Quality of hospice care

Some patients worry that, because they are reaching the end of life, they will not receive the same quality of care as other patients or that their death will occur quicker in hospice. Hospice care is humane and compassionate care, and it does not slow down or speed up the end of life. You will receive the same quality of care as patients undergoing treatment for the cancer. The only difference is that the focus of care is quality of life, not longevity. In fact, people who use hospice may actually live longer, either because they are more comfortable or because they have fewer side effects from treatments directed at the cancer near the end of life.

Other patients worry that they will be unable to make choices or spend their last days as they wish. Your hospice care team will work with you to determine your goals for end-of-life care and develop a care plan that allows you to meet those goals while keeping you comfortable. Therapies may include medication, physical therapy, nutrition therapy, massage, and music and art therapy.

Hospice care providers

Hospice care most often takes place at home, which is called home hospice. Hospice care is also delivered in hospitals and private inpatient facilities. The cost, availability of caregivers, and community resources are factors to consider when deciding where to receive hospice services.

If you choose an inpatient hospice facility, the location and hours should be convenient for visits from family and friends. In addition, the facility should provide peace and quiet and ensure privacy for you, your family members, and other visitors.

Professionals who may be a part of your hospice care team include doctors, nurses, home health aides, social workers, chaplains, therapists (such as physical therapists, occupational therapists, and rehabilitation therapists), dietitians, trained hospice volunteers, and grief and bereavement counselors. These professionals also act as a support system for your loved ones. Knowing that your loved ones have these resources may help ease your worries about leaving them behind.

Your doctor, nurse, or social worker will help you find hospice care in your area. You can also contact your state or local department of health for a list of licensed agencies or find resources through hospice-related organizations’ websites.

Working with the hospice team

The hospice staff regularly meets with you to evaluate your medical and comfort needs and provides any needed services under the supervision of a doctor. The plan of care will include measures to manage pain and other symptoms and provide support for you and your family and caregivers.

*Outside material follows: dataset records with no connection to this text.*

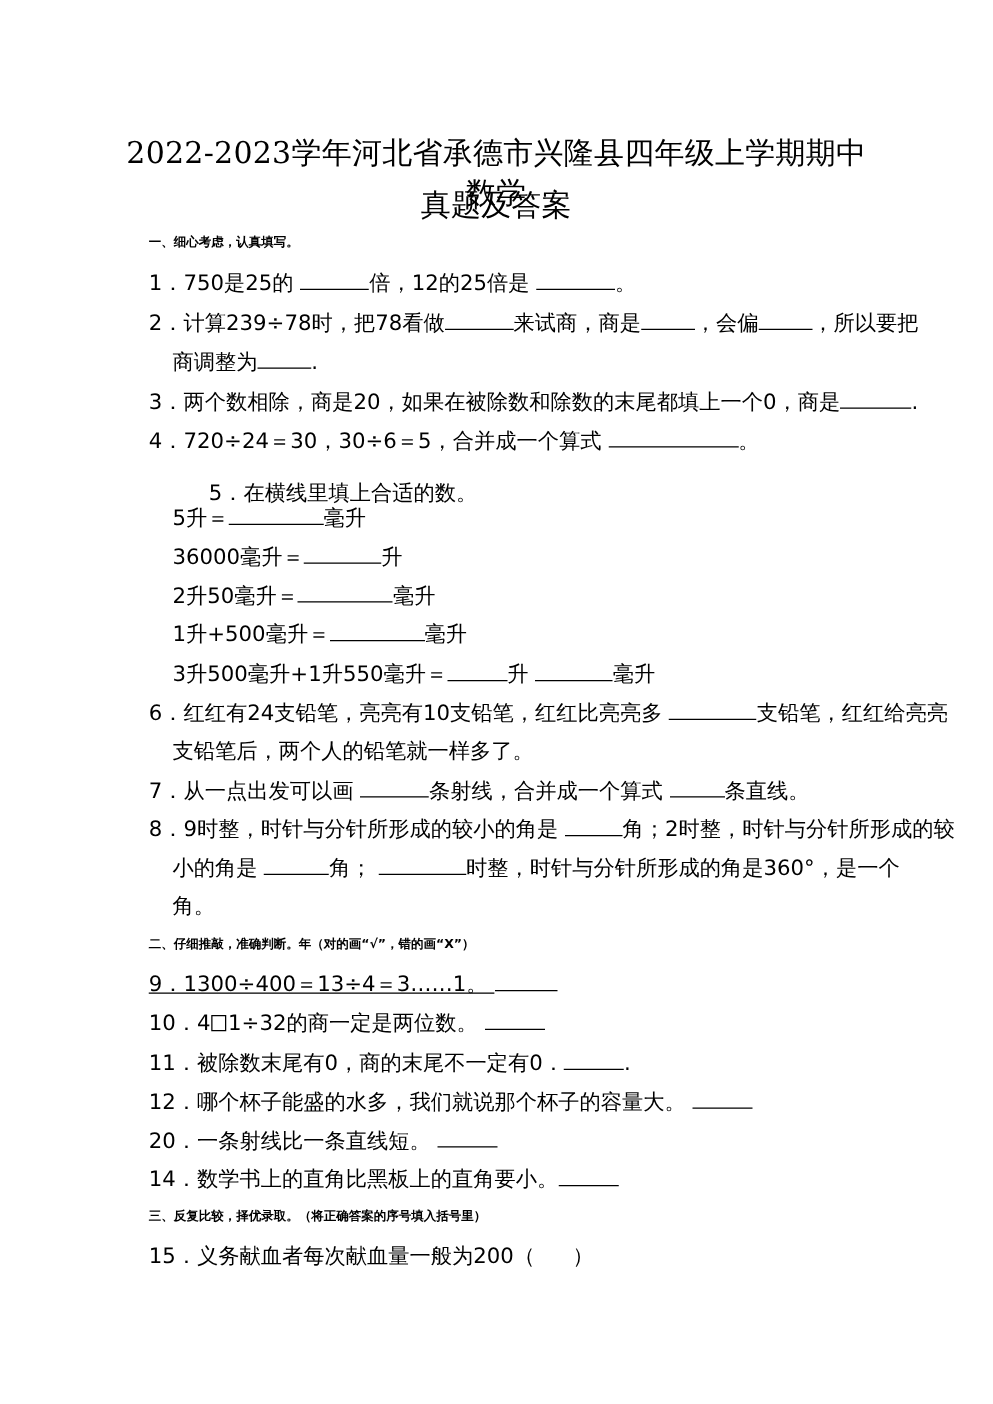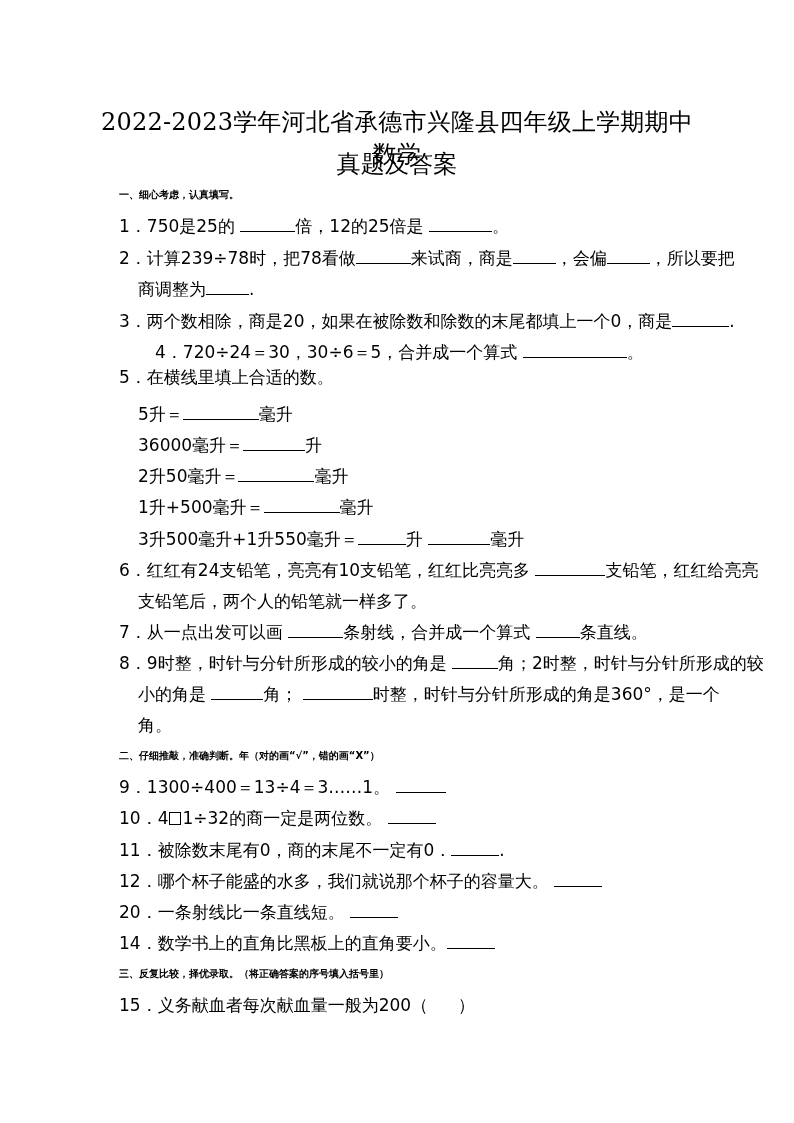--- a/index.html
+++ b/index.html
@@ -33,25 +33,25 @@
     <span>2．计算239÷78时，把78看做</span><span class="blank" style="width:55px"></span><span>来试商，商是</span><span class="blank" style="width:43px"></span><span>，会偏</span><span class="blank" style="width:43px"></span><span>，所以要把</span>
   </div>
   <div class="line indent" style="top:281px;">
     <span>商调整为</span><span class="blank" style="width:43px"></span><span>.</span>
   </div>
 
   <div class="line" style="top:313px;">
     <span>3．两个数相除，商是20，如果在被除数和除数的末尾都填上一个0，商是</span><span class="blank" style="width:57px"></span><span>.</span>
   </div>
 
-  <div class="line" style="top:344px;margin-left:36px;">
+  <div class="line" style="top:344px;">
     <span>4．720÷24＝30，30÷6＝5，合并成一个算式 </span><span class="blank" style="width:104px"></span><span>。</span>
   </div>
 
-  <div class="line" style="top:369px;">5．在横线里填上合适的数。</div>
+  <div class="line" style="top:387px;margin-left:48px;">5．在横线里填上合适的数。</div>
 
   <div class="line sub" style="top:406px;">
     <span>5升＝</span><span class="blank" style="width:76px"></span><span>毫升</span>
   </div>
   <div class="line sub" style="top:437px;">
     <span>36000毫升＝</span><span class="blank" style="width:62px"></span><span>升</span>
   </div>
   <div class="line sub" style="top:468px;">
     <span>2升50毫升＝</span><span class="blank" style="width:76px"></span><span>毫升</span>
   </div>
@@ -74,21 +74,21 @@
   <div class="line" style="top:655px;">
     <span>8．9时整，时针与分针所形成的较小的角是 </span><span class="blank" style="width:46px"></span><span>角；2时整，时针与分针所形成的较</span>
   </div>
   <div class="line indent" style="top:686px;">
     <span>小的角是 </span><span class="blank" style="width:52px"></span><span>角； </span><span class="blank" style="width:70px"></span><span>时整，时针与分针所形成的角是360°，是一个</span>
   </div>
   <div class="line indent" style="top:717px;">角。</div>
 
   <div class="line section" style="top:748px;">二、仔细推敲，准确判断。年（对的画“√”，错的画“X”）</div>
 
-  <div class="line" style="top:779px;">
+  <div class="line" style="top:779px;text-decoration:underline;">
     <span>9．1300÷400＝13÷4＝3……1。 </span><span class="blank" style="width:50px"></span>
   </div>
 
   <div class="line" style="top:810px;">
     <span>10．4</span><span class="box"></span><span>1÷32的商一定是两位数。 </span><span class="blank" style="width:48px"></span>
   </div>
 
   <div class="line" style="top:842px;">
     <span>11．被除数末尾有0，商的末尾不一定有0．</span><span class="blank" style="width:48px"></span><span>.</span>
   </div>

During meetings with hospice staff, consider asking these questions:

  • How will you help manage my pain and other symptoms?
  • How will family members be involved in day-to-day care, such as feeding, bathing, giving medication, and monitoring changes in my condition?
  • What services do you provide to help with the emotional and spiritual aspects of death and dying?
  • Who can my family members call if they have any questions, and what are the phone numbers?
  • May family and friends visit at any time? (This applies only to inpatient hospice care because the patient and caregivers have control over access at home.)

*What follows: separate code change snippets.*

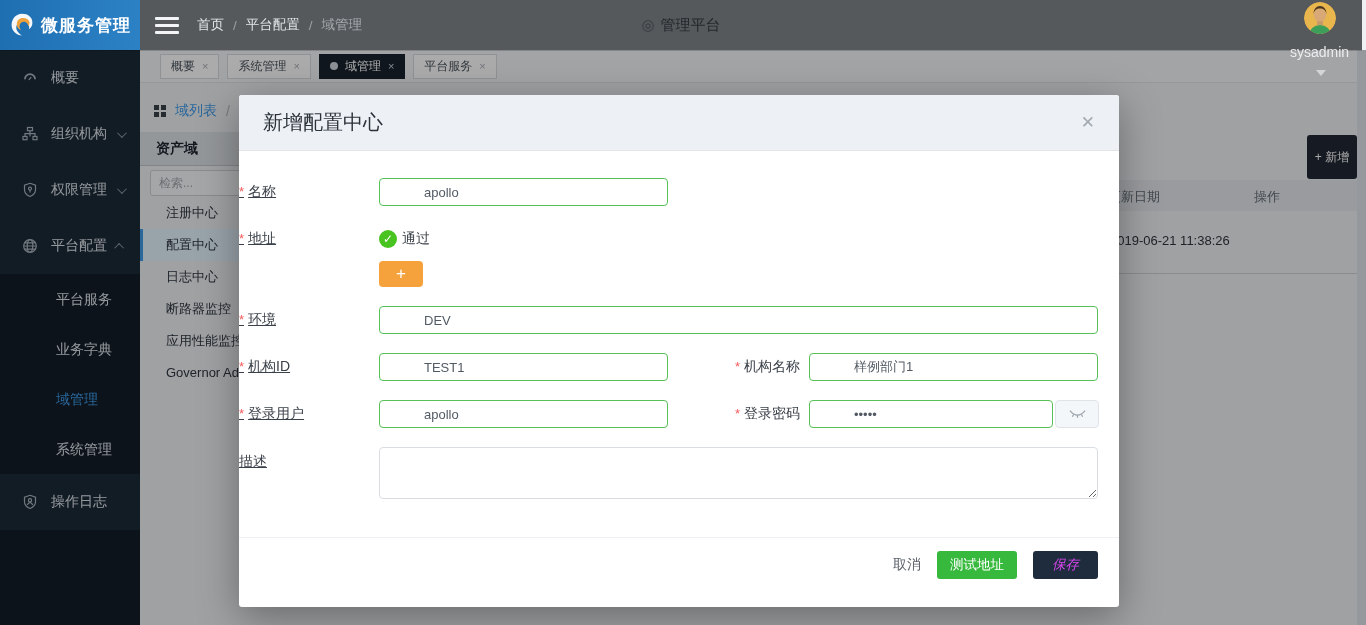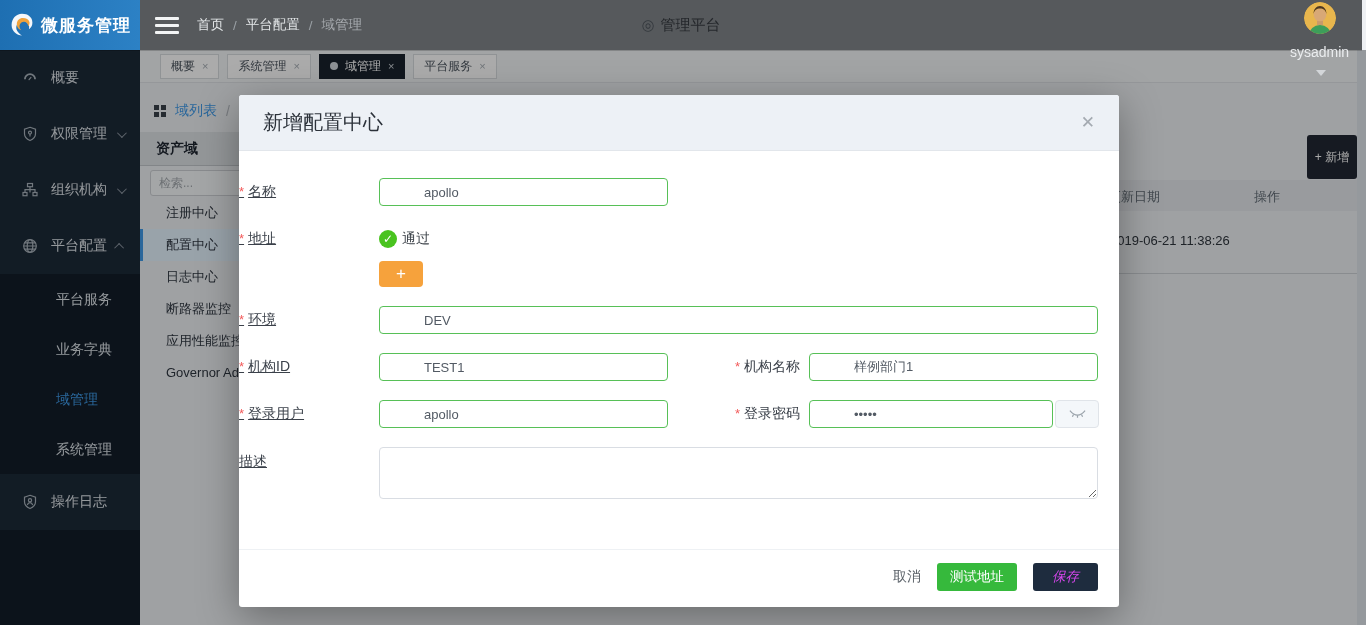--- a/index.html
+++ b/index.html
@@ -82,21 +82,21 @@
   .flabel2 { width:132px; text-align:right; font-size:14px; color:#3b414a; white-space:nowrap; }
   .req { color:#f25a5a; margin-right:4px; font-size:13px; }
   .fi { height:28px; border:1px solid #d9dde3; border-radius:4px; padding:0 10px; font-size:13px; color:#525a64; margin-left:9px; outline:none; background:#fff; }
   .fi.green { border-color:#57c057;padding-left:44px; }
   .w289 { width:289px; } .w300 { width:300px; } .w719 { width:719px; } .w244 { width:244px; }
   .chk { width:18px; height:18px; border-radius:50%; background:#49c31f; color:#fff; font-size:12px; line-height:18px; text-align:center; margin-left:9px; flex:none; }
   .pass-txt { margin-left:5px; font-size:14px; color:#3e444b; }
   .plus-btn { position:absolute; left:140px; top:166px; width:44px; height:26px; background:#f6a23c; border:none; border-radius:4px; color:#fff; font-size:17px; line-height:24px; text-align:center; cursor:pointer; }
   .addon { width:44px; height:28px; background:#f4f7fa; border:1px solid #e0e4e9; border-radius:4px; margin-left:2px; display:flex; align-items:center; justify-content:center; cursor:pointer; }
   .fta { width:719px; height:52px; border:1px solid #d9dde3; border-radius:4px; margin-left:9px; resize:both; font-family:inherit; font-size:13px; color:#525a64; padding:6px 10px; outline:none; }
-  .modal-foot { position:absolute; left:0; right:0; bottom:4px; height:54px; border-top:1px solid #eef1f4; display:flex; align-items:center; justify-content:flex-end; padding-right:21px; gap:16px; }
+  .modal-foot { position:absolute; left:0; right:0; bottom:16px; height:54px; border-top:1px solid #eef1f4; display:flex; align-items:center; justify-content:flex-end; padding-right:21px; gap:16px; }
   .btn-cancel { background:none; border:none; font-size:14px; color:#5a6168; cursor:pointer; }
   .btn-test { height:28px; padding:0 13px; background:#36b93c; color:#fff; font-size:13.5px; border:none; border-radius:3px; cursor:pointer; }
   .btn-save { height:28px; padding:0 19px; background:#1e2c3e; color:#d946ef; font-size:13.5px; border:none; border-radius:3px; cursor:pointer;font-style:italic; }
 </style>
 </head>
 <body>
 
 <div class="header">
   <div class="logo">
     <svg width="26" height="26" viewBox="0 0 30 30">
@@ -156,35 +156,35 @@
   <div class="side-top">
     <div class="s-item">
       <svg width="16" height="16" viewBox="0 0 16 16">
         <path d="M8 3.2a6 6 0 0 0-6 6h1.8A4.2 4.2 0 0 1 8 5a4.2 4.2 0 0 1 4.2 4.2H14a6 6 0 0 0-6-6z" fill="#a9b3bc"></path>
         <rect x="7.4" y="6.4" width="1.2" height="4.2" rx=".6" fill="#a9b3bc" transform="rotate(40 8 8.5)"></rect>
       </svg>
       <span>概要</span>
     </div>
     <div class="s-item">
       <svg width="16" height="16" viewBox="0 0 16 16" fill="none" stroke="#a9b3bc" stroke-width="1.2">
-        <path d="M8 1.3l5.5 1.9v4.6c0 3.6-2.8 5.6-5.5 6.7-2.7-1.1-5.5-3.1-5.5-6.7V3.2z"></path>
-        <circle cx="8" cy="6.6" r="1.5"></circle>
-          <path d="M8 8.1v2.3"></path>
-      </svg>
-      <span>权限管理</span>
-      <span class="chev down"></span>
-    </div>
-    <div class="s-item">
-      <svg width="16" height="16" viewBox="0 0 16 16" fill="none" stroke="#a9b3bc" stroke-width="1.2">
         <rect x="5.5" y="1.5" width="5" height="3.2"></rect>
           <rect x="1" y="10.5" width="4" height="3.2"></rect>
           <rect x="11" y="10.5" width="4" height="3.2"></rect>
         <path d="M8 4.7v3M3 10.5V7.7h10v2.8M8 7.7v2.8"></path>
       </svg>
       <span>组织机构</span>
+      <span class="chev down"></span>
+    </div>
+    <div class="s-item">
+      <svg width="16" height="16" viewBox="0 0 16 16" fill="none" stroke="#a9b3bc" stroke-width="1.2">
+        <path d="M8 1.3l5.5 1.9v4.6c0 3.6-2.8 5.6-5.5 6.7-2.7-1.1-5.5-3.1-5.5-6.7V3.2z"></path>
+        <circle cx="8" cy="6.6" r="1.5"></circle>
+          <path d="M8 8.1v2.3"></path>
+      </svg>
+      <span>权限管理</span>
       <span class="chev down"></span>
     </div>
     <div class="s-item">
       <svg width="16" height="16" viewBox="0 0 16 16" fill="none" stroke="#a9b3bc" stroke-width="1.2">
         <circle cx="8" cy="8" r="6.3"></circle>
           <ellipse cx="8" cy="8" rx="2.8" ry="6.3"></ellipse>
           <path d="M1.7 8h12.6M2.6 4.8h10.8M2.6 11.2h10.8"></path>
       </svg>
       <span>平台配置</span>
       <span class="chev up"></span>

In addition to interactions with hospice staff during these planned meetings, you can contact hospice staff members at any time. They are on call 24 hours a day, seven days a week.

Hospice care in the home

With home hospice care, a family member or close friend serves as the primary caregiver and is responsible for providing or coordinating and overseeing most of your care. Doctors, nurses, home health aides, and personal attendants will work with you and your caregivers to develop a plan tailored to meet the unique needs of your situation. They also regularly meet with you and your caregivers to evaluate your medical and comfort needs and provide any services—medical services or daily care services, such as help with bathing or eating—that your primary caregiver is unable to provide. And, as mentioned before, your caregiver can contact the hospice professionals any time of the day or night to ask for help.

Eligibility and costs of hospice care

Hospice care is available when treatments to cure your cancer no longer work and you and your doctor choose to create a treatment plan dedicated to maintaining comfort. In the United States, acceptance into hospice care requires a statement by a doctor that you have a life expectancy of six months or less. However, hospice care can be continued if you live longer than six months.

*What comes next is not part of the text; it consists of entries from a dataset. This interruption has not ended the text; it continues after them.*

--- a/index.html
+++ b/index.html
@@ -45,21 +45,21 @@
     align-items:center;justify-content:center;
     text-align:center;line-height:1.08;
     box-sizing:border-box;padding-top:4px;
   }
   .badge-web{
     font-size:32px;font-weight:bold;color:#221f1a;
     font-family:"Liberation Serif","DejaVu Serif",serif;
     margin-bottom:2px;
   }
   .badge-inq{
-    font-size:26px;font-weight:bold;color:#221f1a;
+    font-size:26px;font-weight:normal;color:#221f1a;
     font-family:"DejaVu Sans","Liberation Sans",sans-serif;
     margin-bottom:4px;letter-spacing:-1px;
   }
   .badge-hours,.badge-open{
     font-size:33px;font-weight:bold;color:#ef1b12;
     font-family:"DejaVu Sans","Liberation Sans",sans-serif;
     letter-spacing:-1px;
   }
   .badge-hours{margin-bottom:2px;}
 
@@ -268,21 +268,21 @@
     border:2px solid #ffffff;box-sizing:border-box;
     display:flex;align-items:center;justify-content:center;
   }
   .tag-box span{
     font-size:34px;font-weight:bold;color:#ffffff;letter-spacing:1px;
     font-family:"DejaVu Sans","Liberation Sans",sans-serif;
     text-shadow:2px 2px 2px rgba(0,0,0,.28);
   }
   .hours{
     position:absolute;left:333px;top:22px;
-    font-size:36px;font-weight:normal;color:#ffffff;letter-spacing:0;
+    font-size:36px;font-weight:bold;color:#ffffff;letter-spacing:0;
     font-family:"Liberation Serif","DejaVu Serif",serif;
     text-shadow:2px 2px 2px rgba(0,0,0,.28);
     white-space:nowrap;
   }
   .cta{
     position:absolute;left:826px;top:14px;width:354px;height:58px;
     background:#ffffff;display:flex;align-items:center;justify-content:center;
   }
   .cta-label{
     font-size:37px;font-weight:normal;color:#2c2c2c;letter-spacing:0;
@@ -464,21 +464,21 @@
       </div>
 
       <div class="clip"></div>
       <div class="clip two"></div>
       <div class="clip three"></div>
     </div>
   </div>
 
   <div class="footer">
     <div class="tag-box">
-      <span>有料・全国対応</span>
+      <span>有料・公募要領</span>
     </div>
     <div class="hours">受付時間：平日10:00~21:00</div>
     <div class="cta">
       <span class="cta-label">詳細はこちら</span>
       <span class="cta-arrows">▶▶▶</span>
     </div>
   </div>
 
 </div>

If your condition improves or your cancer goes into remission (when cancer cannot be detected in the body and there are no symptoms), hospice care will be discontinued, and disease-focused treatment may resume.

If you receive Medicare (health insurance provided by the federal government for those 65 and older, as well as for some disabled Americans), it covers the costs of hospice care if you are accepted into a Medicare-approved hospice program. Medicare covers the following services, primarily delivered in the home setting:

  • Services provided by the doctors
  • Nursing visits, with 24-hour on-call services
  • Medical appliances and supplies related to the life-limiting illness
  • Medications to manage symptoms and relieve pain (Patients may be responsible for a small copayment.)
  • Short-term inpatient care to manage symptoms and relieve pain in a Medicare-approved facility, such as a hospital or nursing home
  • Short-term inpatient respite care, which is provided to give usual caregivers temporary relief (Patients may be responsible for a small copayment.)
  • Home health aide and homemaker services
  • Supportive counseling
  • Spiritual support and counseling
  • Nutritional counseling
  • Grief and loss support for you and your family

The following services are not covered under Medicare:

  • Treatment for the life-limiting illness that is not for pain control and other symptom management
  • Care given by another health care provider that was not arranged through the hospice program
  • Care given by another health care provider that duplicates care the Medicare-approved hospice provider is required to provide

Learn more about the Medicare hospice benefit.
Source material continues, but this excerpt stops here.